Être paresseux peut aider l’environnement

La patrouille verte de Saint-Bruno veut sensibiliser les citoyens à l’herbicyclage; une pratique de tonte de pelouse élémentaire, mais très importante pour l’environnement.

un texte de Cybèle Olivier

L’herbicyclage est connu depuis longtemps et même pratiqué inconsciemment par des citoyens. Il s’agit de laisser les rognures de gazon sur le sol après avoir tondu votre pelouse. De retour cet été, la patrouille verte sillonnera la ville pour conscientiser les citoyens aux bonnes pratiques environnementales, dont l’herbicyclage. Cette pratique sera au cœur de sa campagne de sensibilisation, puisque les citoyens seront contraints d’en faire usage.

Selon Sylviane Jinchereau, chargée de projet à la division en environnement de la ville, les citoyens réagissent fortement aux nouveaux calendriers de collectes. Désormais, ce ne sera plus 32 collectes de résidus verts qui seront faites entre avril et novembre, mais bien 8. Le recyclage du gazon sera quasi indispensable, mais pas obligatoire, comme à Rimouski ou Bromont.

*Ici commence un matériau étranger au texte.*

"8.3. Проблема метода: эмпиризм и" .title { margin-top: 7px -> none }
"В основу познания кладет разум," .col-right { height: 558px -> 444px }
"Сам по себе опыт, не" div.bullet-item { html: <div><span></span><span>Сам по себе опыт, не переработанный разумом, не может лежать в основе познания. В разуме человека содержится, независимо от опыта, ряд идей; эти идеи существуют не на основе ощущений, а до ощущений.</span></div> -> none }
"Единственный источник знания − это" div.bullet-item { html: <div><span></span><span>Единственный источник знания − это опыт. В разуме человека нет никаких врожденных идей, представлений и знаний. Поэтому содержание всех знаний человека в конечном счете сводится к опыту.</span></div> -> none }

« Ce n’est pas dans nos objectifs de rendre cette pratique obligatoire, mais avec ce qu’on vient de faire dans le changement du nombre de collectes de résidus verts, on force le changement de comportement», a déclaré la chargée de projet.

Sauvez l’or bleu

Bien qu’elle inquiète, cette pratique est grandement encouragée par la ville de Saint-Bruno et par les organismes environnementaux. Les bienfaits des rognures de pelouse sont multiples. Elles constituent l’engrais naturel le mieux adapté à votre gazon.

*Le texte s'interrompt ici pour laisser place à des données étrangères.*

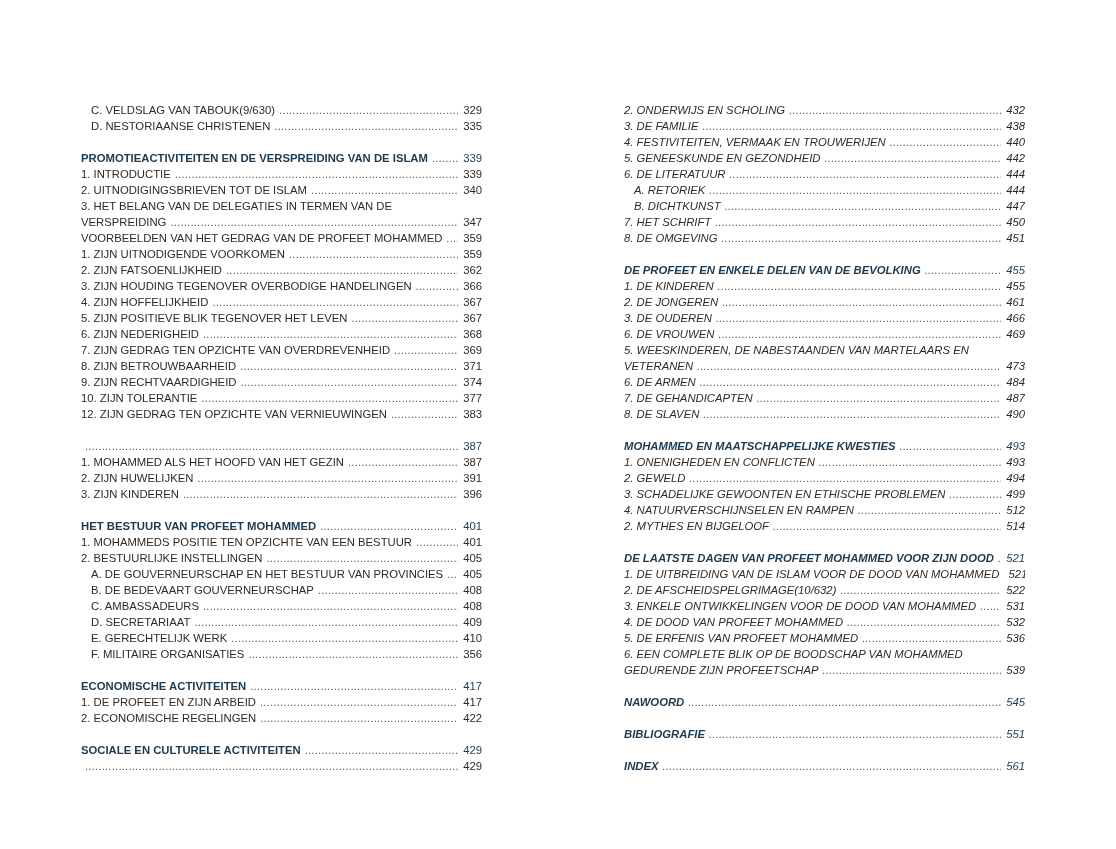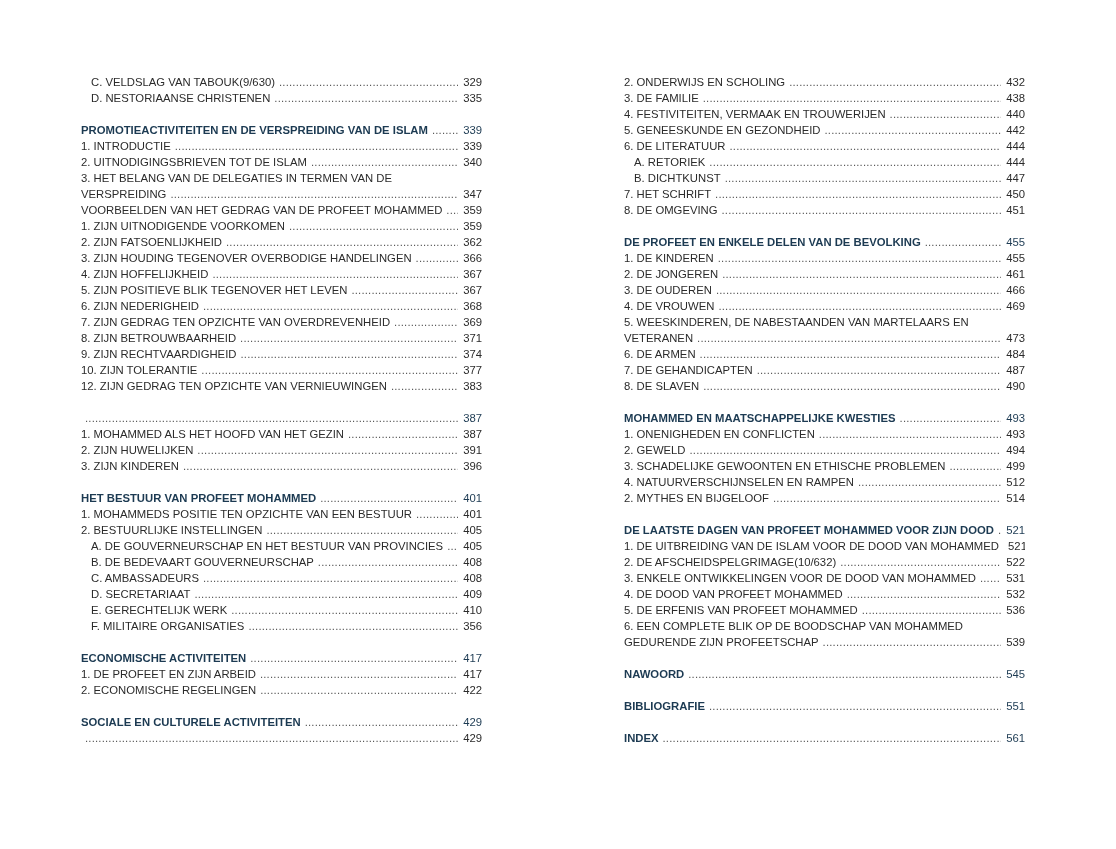"C. VELDSLAG VAN TABOUK(9/630)" .col { top: 74px -> 102px }
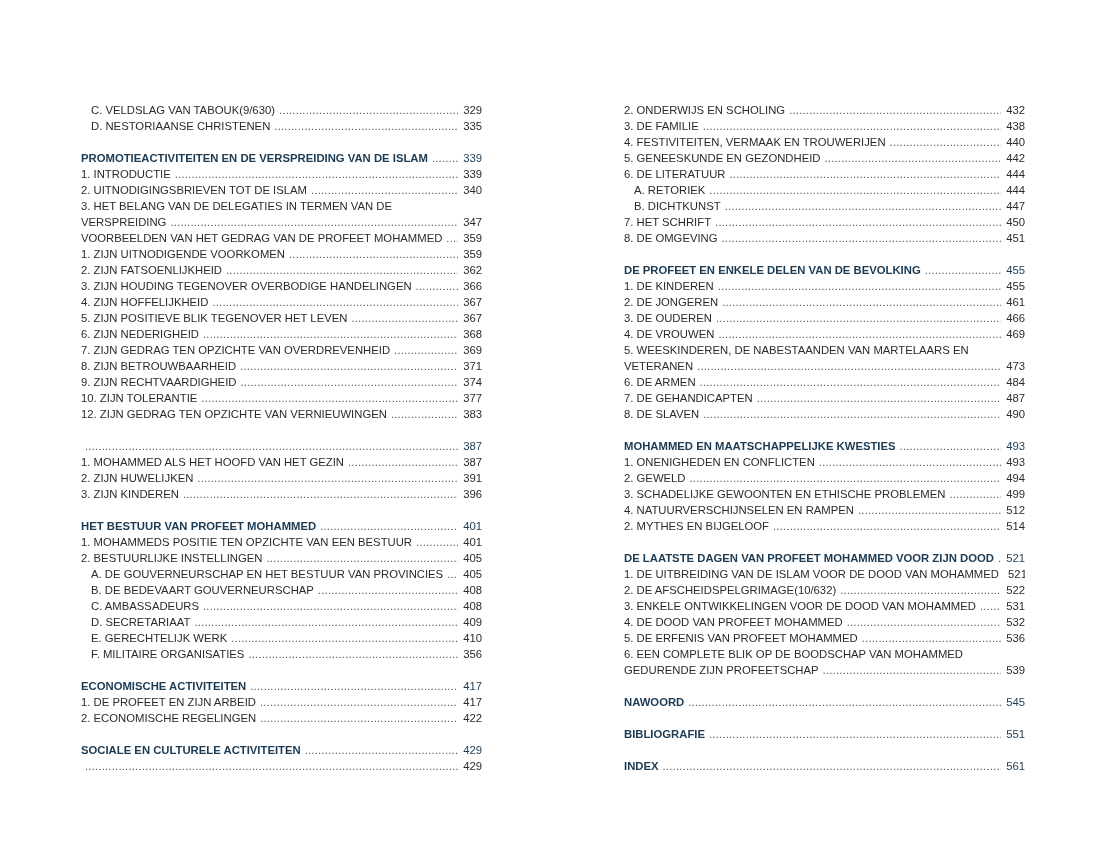"2. ONDERWIJS EN SCHOLING" #right-col { font-style: none -> italic }
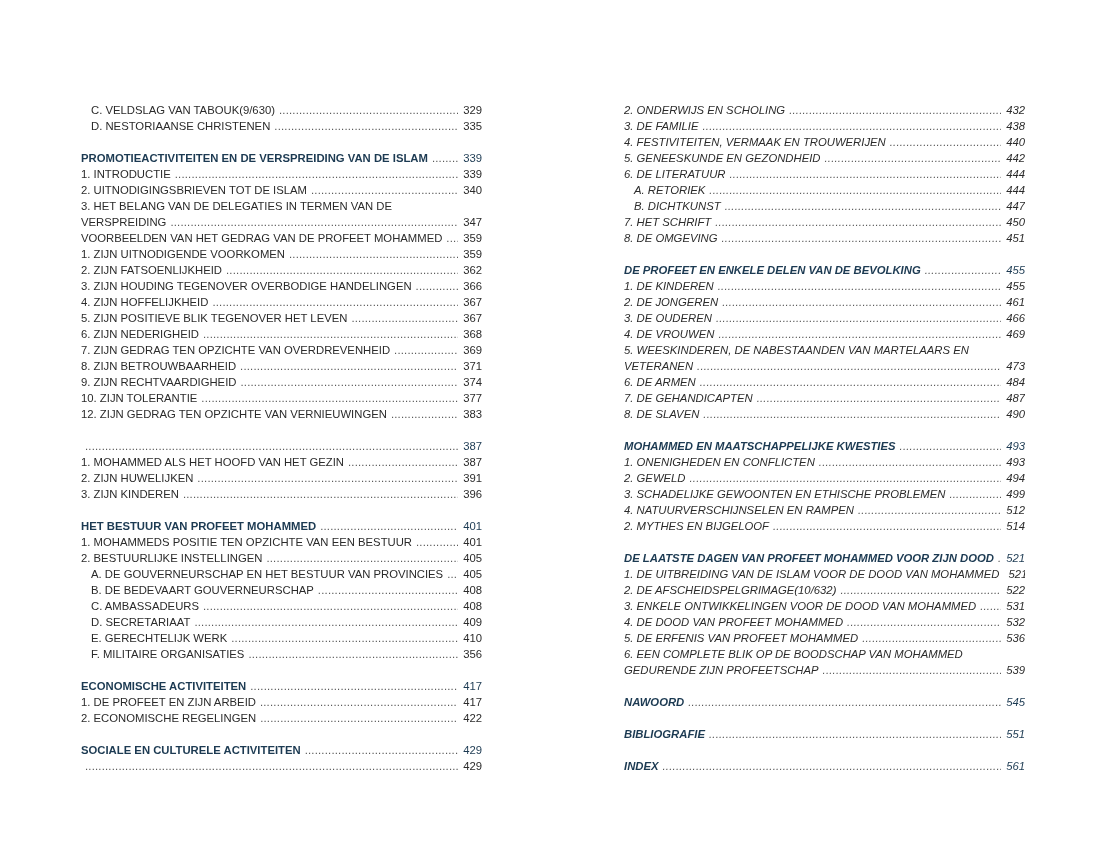"4. DE VROUWEN" span.title { text: 4 -> 6 }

Lorsqu’elles sont coupées et laissées au sol, les rognures forment une couche protectrice qui retient l’humidité et enrichit la pelouse de plusieurs éléments nutritifs. Ce recyclage d’éléments permet de combler environ 30 % des besoins en fertilisants d’une pelouse durable et de réduire significativement les besoins d’arrosage : une partie non négligeable de l’entretien de la pelouse. Rappelons que le Québec est la province qui gaspille le plus d’eau potable au Canada, et ce, particulièrement l’été. Selon le Réseau Environnement en 2014, 75 % de l’eau traitée par les municipalités du Québec était utilisée uniquement pour arroser les pelouses.

« Ce n’est pas dans nos objectifs de rendre cette pratique obligatoire, mais avec ce qu’on vient de faire dans le changement du nombre de collectes de résidus verts, on force le changement de comportement. » – Sylviane Jinchereau

Enrayer la pollution

Pour Paula Berestovoy, chef de service en gestion des matières résiduelles et écocivisme à Nature Action Québec, « l’herbicyclage est un moyen paresseux d’économiser temps et argent ». (exergue) D’ailleurs, on économise 35 minutes, en moyenne, par période de tonte en laissant l’herbe au sol.

Pour la chef de division, jeter cet engrais naturel pour le remplacer par un artificiel n’est pas la solution. « Quand on jette le gazon coupé aux poubelles, c’est la plus grande nuisance et la pire façon de s’en débarrasser. C’est du transport de plus et c’est de la matière organique qu’on enlève de l’environnement et qu’on apporte dans un site d’enfouissement », a-t-elle expliqué.

Dans ces sites, les matières organiques en décomposition sont très compactes et se décomposent sans oxygène, ce qui provoque l’émanation de grande quantité de méthane, un gaz à effet de serre 25 fois plus puissant que le CO. Jeter les rognures dans les résidus verts est une meilleure option, mais cela provoque toutefois le déplacement de camions pollueurs.

Ce qu’il faut changer

Charlotte Legault, de la patrouille verte, et Paula Berestovoy décrivent toutes deux le même problème : un attachement à la beauté de notre herbe. « Au lieu de toujours vouloir quelque chose de parfait sans rien d’autre que des petits brins longs et verts, peut-être qu’il faudrait changer notre perception de ce qu’on voit. Une pelouse variée est plus résiliente à plein de choses », a déclaré Berestovoy. De son côté, la patrouilleuse espère enrayer les craintes non fondées liées à l’herbicyclage, comme le jaunissement du gazon, son étouffement et la pousse de mauvaises herbes.